Archaeologists working in Mexico City’s iconic Aztec “tower of skulls” have discovered a new section with 119 human remains.

According to CNN’s Hollie Silverman, the discovery puts the total number of skulls in the late 15th-century edifice known as Huey Tzompantli to over 600.

The tower, which was unearthed by archaeologists from Mexico’s National Institute of Anthropology and History (INAH) five years ago, is thought to be one of seven that previously stood in Tenochtitlán, the Aztec capital.

It’s close to the Templo mayor ruins, a religious site devoted to the battle deity Huitzilopochtli and the rain god Tlaloc that dates from the 14th and 15th centuries.

The fresh skulls, which were discovered in the tower’s eastern part, comprise at least three children’s craniums.
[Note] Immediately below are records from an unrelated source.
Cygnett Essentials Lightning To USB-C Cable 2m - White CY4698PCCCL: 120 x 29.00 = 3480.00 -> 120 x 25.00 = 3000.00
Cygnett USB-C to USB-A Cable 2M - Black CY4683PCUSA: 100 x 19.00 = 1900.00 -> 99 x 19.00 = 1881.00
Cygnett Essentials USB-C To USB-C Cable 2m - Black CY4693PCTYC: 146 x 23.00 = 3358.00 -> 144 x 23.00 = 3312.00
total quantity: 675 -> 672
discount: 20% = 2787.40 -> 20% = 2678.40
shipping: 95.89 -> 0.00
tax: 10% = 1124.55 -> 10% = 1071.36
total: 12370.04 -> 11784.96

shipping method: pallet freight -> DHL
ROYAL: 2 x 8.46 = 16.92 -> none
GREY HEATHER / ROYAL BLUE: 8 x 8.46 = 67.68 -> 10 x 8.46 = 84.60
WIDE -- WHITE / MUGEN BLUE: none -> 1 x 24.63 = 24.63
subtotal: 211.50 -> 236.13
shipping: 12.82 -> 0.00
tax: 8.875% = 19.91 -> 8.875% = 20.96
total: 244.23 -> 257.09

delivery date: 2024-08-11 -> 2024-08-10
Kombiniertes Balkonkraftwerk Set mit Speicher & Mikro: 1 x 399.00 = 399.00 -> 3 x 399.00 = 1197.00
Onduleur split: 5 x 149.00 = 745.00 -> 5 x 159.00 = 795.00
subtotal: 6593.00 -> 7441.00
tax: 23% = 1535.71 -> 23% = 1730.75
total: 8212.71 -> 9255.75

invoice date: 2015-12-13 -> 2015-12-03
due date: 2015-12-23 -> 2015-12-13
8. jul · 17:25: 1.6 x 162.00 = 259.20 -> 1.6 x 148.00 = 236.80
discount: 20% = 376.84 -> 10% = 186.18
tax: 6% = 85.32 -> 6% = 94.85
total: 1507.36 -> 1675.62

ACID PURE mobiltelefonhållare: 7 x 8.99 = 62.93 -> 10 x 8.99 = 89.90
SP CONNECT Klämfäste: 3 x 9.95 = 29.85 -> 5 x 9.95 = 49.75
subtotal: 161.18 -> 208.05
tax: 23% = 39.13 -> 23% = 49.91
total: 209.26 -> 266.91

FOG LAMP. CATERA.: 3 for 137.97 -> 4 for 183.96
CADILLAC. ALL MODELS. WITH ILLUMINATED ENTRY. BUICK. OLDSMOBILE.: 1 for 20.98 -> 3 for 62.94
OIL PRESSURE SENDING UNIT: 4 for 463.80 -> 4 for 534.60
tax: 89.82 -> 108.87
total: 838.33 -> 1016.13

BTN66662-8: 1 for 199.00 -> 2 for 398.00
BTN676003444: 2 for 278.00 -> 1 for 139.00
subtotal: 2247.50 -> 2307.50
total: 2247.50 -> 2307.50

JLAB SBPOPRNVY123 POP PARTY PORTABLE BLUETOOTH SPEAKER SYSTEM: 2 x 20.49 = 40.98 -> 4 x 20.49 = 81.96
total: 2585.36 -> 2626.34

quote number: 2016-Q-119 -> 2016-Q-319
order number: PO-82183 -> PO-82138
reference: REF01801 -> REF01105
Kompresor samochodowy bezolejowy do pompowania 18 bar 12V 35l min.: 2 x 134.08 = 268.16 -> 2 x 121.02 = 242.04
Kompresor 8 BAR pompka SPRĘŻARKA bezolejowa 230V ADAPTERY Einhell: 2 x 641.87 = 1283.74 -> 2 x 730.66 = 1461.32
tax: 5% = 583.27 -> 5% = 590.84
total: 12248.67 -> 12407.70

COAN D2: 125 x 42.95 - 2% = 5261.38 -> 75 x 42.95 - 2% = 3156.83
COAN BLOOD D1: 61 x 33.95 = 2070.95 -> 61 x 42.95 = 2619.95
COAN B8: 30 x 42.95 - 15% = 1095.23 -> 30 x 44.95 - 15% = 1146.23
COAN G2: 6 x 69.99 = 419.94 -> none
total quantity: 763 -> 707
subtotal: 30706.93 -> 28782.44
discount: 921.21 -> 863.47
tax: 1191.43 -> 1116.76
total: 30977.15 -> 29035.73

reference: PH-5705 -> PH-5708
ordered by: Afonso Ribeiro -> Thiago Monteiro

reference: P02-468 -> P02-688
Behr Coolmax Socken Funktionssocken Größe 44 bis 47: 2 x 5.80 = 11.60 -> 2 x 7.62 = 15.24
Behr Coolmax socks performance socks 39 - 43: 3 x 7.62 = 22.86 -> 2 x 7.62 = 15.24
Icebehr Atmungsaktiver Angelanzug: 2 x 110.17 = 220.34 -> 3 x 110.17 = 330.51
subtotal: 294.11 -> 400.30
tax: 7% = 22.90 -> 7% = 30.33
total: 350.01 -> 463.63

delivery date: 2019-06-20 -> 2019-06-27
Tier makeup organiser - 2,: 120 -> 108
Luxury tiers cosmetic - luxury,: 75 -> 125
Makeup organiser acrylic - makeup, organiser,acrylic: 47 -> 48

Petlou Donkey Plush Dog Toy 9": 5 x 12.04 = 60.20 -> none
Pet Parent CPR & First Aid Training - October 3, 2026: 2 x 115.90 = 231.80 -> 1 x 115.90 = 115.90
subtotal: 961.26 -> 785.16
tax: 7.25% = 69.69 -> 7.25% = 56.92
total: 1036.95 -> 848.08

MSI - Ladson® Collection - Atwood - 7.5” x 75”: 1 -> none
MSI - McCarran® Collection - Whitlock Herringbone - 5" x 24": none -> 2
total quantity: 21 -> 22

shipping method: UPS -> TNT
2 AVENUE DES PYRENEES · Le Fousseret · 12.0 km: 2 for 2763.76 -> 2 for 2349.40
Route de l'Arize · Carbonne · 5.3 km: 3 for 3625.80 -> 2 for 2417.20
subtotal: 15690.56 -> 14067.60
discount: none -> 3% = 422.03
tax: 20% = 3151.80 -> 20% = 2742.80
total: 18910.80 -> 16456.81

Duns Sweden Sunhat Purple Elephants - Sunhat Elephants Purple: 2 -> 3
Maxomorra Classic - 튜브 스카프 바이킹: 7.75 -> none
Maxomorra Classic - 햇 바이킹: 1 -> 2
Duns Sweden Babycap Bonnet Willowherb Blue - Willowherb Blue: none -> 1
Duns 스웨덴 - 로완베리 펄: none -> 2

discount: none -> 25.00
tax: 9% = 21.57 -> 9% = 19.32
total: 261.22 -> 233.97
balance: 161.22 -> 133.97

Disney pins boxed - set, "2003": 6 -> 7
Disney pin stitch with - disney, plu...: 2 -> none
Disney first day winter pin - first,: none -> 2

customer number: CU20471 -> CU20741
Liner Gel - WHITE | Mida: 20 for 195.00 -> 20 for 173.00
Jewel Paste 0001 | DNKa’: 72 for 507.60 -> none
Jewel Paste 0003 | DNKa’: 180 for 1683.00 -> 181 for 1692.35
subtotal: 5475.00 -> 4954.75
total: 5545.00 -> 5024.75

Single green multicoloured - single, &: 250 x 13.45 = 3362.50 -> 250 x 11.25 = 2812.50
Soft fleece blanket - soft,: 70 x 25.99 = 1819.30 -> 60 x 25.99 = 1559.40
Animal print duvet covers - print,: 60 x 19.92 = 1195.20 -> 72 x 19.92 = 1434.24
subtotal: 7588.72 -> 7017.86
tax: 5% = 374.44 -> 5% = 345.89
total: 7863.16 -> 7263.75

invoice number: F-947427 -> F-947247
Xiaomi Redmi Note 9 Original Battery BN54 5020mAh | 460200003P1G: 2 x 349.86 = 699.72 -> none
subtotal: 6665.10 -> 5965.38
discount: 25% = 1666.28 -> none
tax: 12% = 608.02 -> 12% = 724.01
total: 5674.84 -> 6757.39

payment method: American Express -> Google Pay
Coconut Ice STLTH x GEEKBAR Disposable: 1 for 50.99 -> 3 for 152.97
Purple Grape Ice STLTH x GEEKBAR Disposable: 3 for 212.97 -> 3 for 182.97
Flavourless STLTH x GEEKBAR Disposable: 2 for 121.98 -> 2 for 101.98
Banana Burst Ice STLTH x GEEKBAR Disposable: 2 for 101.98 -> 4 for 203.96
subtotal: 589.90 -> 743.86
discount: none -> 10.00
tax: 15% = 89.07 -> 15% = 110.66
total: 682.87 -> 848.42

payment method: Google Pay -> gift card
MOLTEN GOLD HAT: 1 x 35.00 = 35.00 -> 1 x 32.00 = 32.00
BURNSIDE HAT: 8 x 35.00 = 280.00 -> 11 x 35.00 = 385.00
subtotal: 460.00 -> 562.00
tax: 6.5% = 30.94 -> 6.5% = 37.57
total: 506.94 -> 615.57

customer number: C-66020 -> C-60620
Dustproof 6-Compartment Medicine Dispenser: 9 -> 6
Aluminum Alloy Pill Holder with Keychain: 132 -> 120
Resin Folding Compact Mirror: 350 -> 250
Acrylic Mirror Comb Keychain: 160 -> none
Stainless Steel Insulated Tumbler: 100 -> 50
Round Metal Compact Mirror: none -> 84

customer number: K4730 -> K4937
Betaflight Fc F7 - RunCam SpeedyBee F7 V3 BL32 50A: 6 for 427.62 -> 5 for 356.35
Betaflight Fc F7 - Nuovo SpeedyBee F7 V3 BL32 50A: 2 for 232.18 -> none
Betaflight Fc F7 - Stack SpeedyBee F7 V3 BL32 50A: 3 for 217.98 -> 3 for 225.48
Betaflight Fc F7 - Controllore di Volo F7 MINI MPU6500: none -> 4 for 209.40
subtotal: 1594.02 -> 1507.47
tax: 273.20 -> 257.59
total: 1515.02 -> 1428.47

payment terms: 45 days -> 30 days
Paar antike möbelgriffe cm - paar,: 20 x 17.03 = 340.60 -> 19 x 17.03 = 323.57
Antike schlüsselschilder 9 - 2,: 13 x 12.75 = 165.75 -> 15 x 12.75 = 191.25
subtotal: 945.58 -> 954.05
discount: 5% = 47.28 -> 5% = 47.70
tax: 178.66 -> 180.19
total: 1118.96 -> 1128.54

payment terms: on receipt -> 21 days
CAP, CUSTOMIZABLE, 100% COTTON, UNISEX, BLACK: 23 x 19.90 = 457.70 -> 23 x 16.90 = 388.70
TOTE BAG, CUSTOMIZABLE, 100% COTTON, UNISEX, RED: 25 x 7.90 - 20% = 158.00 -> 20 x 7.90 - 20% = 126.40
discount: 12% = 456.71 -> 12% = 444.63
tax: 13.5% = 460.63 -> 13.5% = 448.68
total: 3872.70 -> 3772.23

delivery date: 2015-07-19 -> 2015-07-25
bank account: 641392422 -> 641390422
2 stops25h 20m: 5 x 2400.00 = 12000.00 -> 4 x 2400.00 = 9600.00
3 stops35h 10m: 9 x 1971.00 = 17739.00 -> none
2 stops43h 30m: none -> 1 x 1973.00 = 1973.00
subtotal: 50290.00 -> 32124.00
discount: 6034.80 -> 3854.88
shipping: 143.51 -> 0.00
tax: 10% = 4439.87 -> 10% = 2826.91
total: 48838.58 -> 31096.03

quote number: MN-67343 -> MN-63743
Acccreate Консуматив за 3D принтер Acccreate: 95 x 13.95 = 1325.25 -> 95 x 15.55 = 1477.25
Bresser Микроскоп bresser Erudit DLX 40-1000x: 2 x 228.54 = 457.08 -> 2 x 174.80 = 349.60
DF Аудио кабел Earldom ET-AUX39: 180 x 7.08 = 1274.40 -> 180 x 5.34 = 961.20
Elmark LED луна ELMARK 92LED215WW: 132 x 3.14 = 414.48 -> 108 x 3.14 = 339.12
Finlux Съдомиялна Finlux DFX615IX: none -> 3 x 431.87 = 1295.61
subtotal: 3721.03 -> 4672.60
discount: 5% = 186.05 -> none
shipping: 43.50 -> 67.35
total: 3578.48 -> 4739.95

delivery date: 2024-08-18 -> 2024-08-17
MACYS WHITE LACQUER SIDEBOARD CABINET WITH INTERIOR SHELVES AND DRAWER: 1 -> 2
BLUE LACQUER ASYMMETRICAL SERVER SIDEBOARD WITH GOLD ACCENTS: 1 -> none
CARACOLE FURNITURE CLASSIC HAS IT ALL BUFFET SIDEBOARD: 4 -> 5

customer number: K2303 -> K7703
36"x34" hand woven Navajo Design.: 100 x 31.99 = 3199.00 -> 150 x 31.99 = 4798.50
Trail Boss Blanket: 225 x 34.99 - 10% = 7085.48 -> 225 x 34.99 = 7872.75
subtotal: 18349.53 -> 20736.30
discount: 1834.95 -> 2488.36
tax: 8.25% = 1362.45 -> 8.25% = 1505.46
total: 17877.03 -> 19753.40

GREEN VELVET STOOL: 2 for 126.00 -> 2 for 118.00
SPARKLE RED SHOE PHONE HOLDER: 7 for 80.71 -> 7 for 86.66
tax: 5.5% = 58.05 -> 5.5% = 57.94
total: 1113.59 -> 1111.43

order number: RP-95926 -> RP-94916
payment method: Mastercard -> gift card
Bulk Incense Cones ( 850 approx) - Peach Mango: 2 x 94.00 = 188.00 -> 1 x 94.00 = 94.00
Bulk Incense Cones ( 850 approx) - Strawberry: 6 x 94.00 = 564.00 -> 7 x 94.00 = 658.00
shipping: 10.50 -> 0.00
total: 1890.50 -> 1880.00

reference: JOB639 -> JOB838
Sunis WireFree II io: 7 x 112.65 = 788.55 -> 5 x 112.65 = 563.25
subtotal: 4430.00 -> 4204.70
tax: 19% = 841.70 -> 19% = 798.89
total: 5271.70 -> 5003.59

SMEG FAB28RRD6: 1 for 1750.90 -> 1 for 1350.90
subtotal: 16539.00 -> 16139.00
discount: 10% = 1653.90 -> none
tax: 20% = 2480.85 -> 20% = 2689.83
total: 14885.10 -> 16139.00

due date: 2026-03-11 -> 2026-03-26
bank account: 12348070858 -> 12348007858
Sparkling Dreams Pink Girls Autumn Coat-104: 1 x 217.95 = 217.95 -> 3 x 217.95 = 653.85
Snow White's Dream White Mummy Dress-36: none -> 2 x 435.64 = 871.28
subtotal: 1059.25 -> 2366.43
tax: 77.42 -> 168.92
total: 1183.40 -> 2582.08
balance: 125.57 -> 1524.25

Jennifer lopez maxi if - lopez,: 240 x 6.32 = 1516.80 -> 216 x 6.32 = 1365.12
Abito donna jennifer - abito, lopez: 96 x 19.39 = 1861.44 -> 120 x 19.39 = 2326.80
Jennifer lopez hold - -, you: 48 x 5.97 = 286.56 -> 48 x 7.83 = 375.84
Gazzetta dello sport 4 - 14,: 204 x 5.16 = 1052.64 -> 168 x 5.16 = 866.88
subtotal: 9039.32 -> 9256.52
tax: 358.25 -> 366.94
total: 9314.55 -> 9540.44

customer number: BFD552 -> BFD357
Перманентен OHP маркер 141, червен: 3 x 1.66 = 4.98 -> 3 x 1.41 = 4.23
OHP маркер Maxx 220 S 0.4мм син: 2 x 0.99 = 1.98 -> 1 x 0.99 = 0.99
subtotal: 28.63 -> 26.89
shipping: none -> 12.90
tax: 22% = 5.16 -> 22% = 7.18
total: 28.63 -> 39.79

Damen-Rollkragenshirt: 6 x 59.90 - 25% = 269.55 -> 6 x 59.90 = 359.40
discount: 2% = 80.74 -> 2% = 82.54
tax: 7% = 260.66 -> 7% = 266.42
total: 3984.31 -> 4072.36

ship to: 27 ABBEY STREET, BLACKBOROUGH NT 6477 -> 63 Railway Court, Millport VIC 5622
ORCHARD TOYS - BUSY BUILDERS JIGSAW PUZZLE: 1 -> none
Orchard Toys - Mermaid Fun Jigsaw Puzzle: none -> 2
The remains were identified by archaeologists based on their size and tooth development.

According to Reuters in 2017, researchers originally assumed that the skulls in the building belonged to vanquished male fighters, but current examination reveals that some belonged to women and children.

In an INAH release, archaeologist Barrera Rodrguez states, “Although we cannot establish how many of these individuals were warriors, possibly some were prisoners intended for sacrifice rites.”

“We do know they were all made sacrosanct,” says the narrator. That is, they were transformed into godly presents or even personifications of the gods, for which they were adorned and treated as such.”

The Aztecs displayed victims’ skulls on smaller racks throughout Tenochtitlán before bringing them to the bigger Huey Tzompantli tower, as J. Weston Phippen wrote for the Atlantic in 2017. The bones were arranged into a “huge inner-circle that raise[d] and widen[ed] in a sequence of rings” after being bonded together with lime.

While the tower may appear terrifying to contemporary eyes, Mesoamericans saw the ceremonial sacrifice that created it as a way of keeping the gods alive and avoiding the universe’s annihilation, according to INAH.

“This vision, which is inexplicable to our religious system,” the statement continues, “makes the Huey Tzompantli a building of life rather of death.”

Archaeologists believe the tower, which has a diameter of 16.4 feet, was erected in three phases between 1486 and 1502, most likely by the Tlatoani Ahuzotl administration. The Aztec empire was commanded by Ahuzotl, the empire’s eighth ruler, who conquered sections of modern-day Guatemala and lands around the Gulf of Mexico.

During his rule, the Aztecs’ territory grew to its greatest extent yet, and Tenochtitlán grew greatly as well. Ahuzotl constructed Malinalco’s magnificent temple, created a new canal to feed the city, and established a powerful administration. During the dedication of the rebuilt temple in 1487, accounts claim that up to 20,000 prisoners of war were sacrificed, however this figure is contested.

In publications describing their conquest of the area, Spanish conquistadors Hernán Cortés, Bernal Dáz del Castillo, and Andrés de Tapia documented the Aztecs’ skull racks. According to a 2017 study by J. Francisco De Anda Corral for El Economista, the Aztecs erected tens of thousands of skulls “on a gigantic theater constructed of lime and stone, and on the steps of it were numerous heads of the deceased embedded in the lime with the fangs pointing outward.”

When Spanish conquerors and their Indigenous allies captured Tenochtitlán in the 1500s, they demolished portions of the towers, distributing the buildings’ components over the area, according to the statement.

According to BBC News, researchers initially uncovered the gruesome monument in 2015 while repairing a structure built on the site of the Aztec capital.

The cylindrical rack of skulls lies near the Metropolitan Cathedral, which was erected between the 16th and 19th centuries over the ruins of the Templo Mayor.

In a statement, Mexican Culture Minister Alejandra Frausto said, “The Templo Mayor continues to astonish us at every stage.” “Without a question, the Huey Tzompantli is one of our country’s most outstanding archaeological discovery in recent years.”